Contrairement à toutes les promesses faites précédemment, la nouvelle constitution instituait un bicaméralisme dans lequel le sénat, une assemblée entièrement composée de membres nommés par le monarque, a le dernier mot en cas de désaccord avec l’Assemblée Nationale, composée pour l’essentiel (mais pas uniquement) de membres élus au suffrage universel. De plus, le roi se réservait le pouvoir de réviser seul la Constitution comme bon lui semble. Après avoir été plongés dans la stupeur, puis l’abattement et enfin la colère, les mouvements d’opposition, toute tendances confondues, ont décidé de rester à l’écart de ce qui leur apparaissait comme une mascarade. La décision n’a pas été facile à prendre car après plus d’un demi-siècle d’exil ou de prison, ces opposants aspiraient à prendre part à la réconciliation que leur offrait le roi Cheikh Hamad Bin Salman Al Khalifa. Le progrès, par rapport aux années de plomb dont sort Bahreïn, n’est pas mince : la participation aux élections des femmes (que la plus vieille démocratie parlementaire du Golfe, le Koweït, continue de leur refuser) et un rôle, même consultatif, dans la conduite des affaires du pays. Pour qui a connu le pays depuis le milieu des années 70, le contraste est saisissant : la parole s’est libérée, les journaux, naguère insipides, contiennent désormais une véritable information et ouvrent leurs colonnes à l’opposition.

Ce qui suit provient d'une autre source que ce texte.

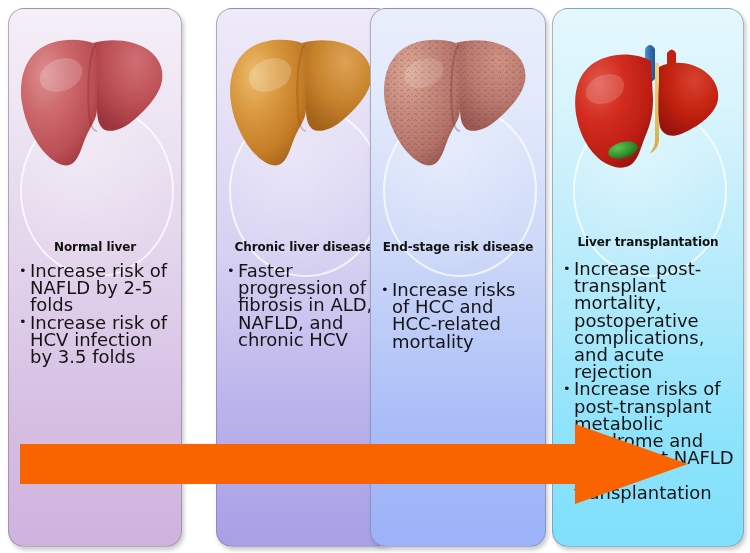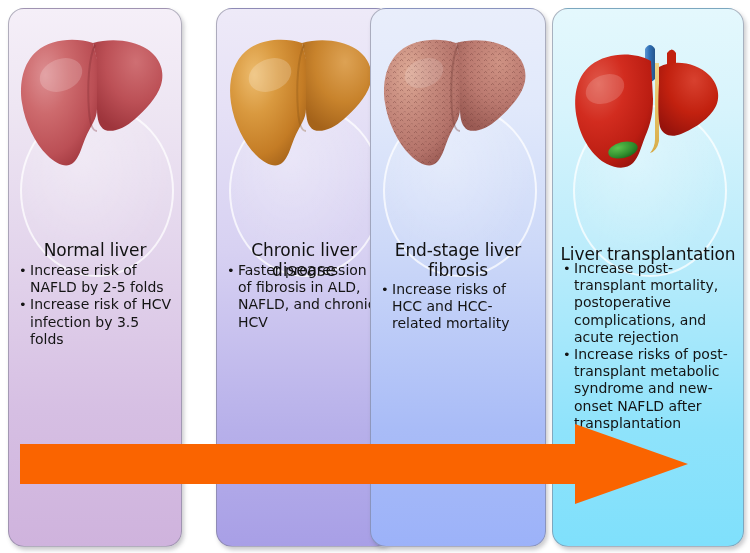"Normal liver" .heading { font-size: 17px -> 12px; font-weight: normal -> bold }
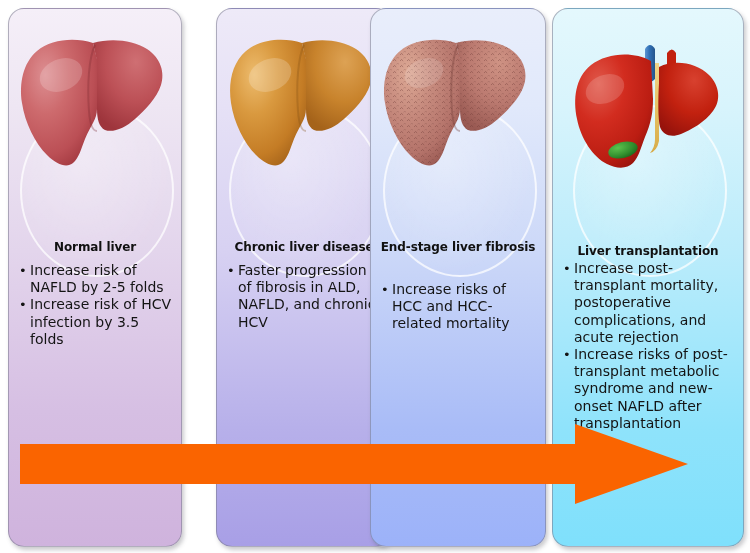"End-stage liver fibrosis" div.heading { text: liver fibrosis -> risk disease }
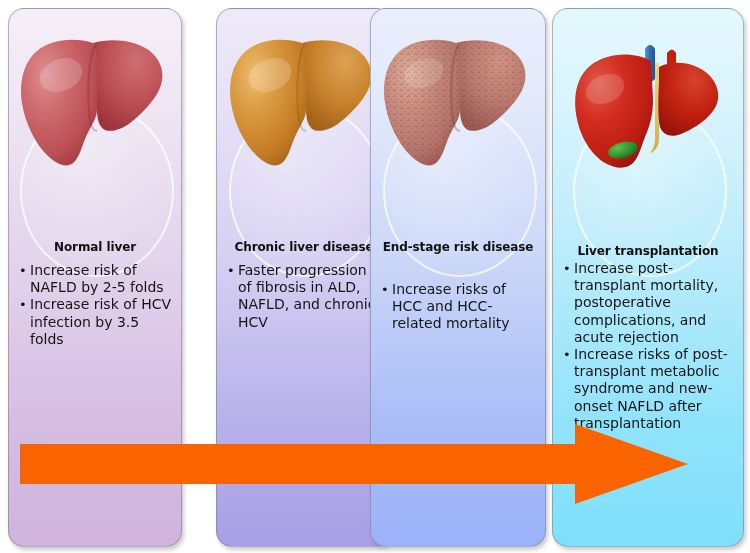"Liver transplantation" .h-4 { top: 235px -> 226px }
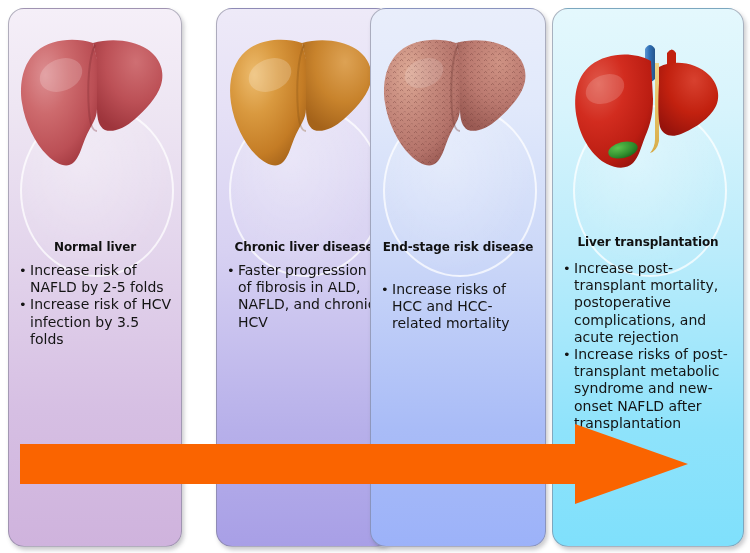"Increase risk of NAFLD by" .bullets { font-size: 14px -> 18px }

Ils sont quand même 174 candidats (dont huit femmes) à se disputer les faveurs des quelque 243 000 inscrits pour 37 sièges. Mais lors des élections municipales du printemps, le taux de participation n’avait été que de 51,28 %. Compte tenu de l’appel à boycotter les urnes des principaux partis d’opposition, la participation électorale risque d’être plus faible encore pour ces premières élections législatives en un quart de siècle.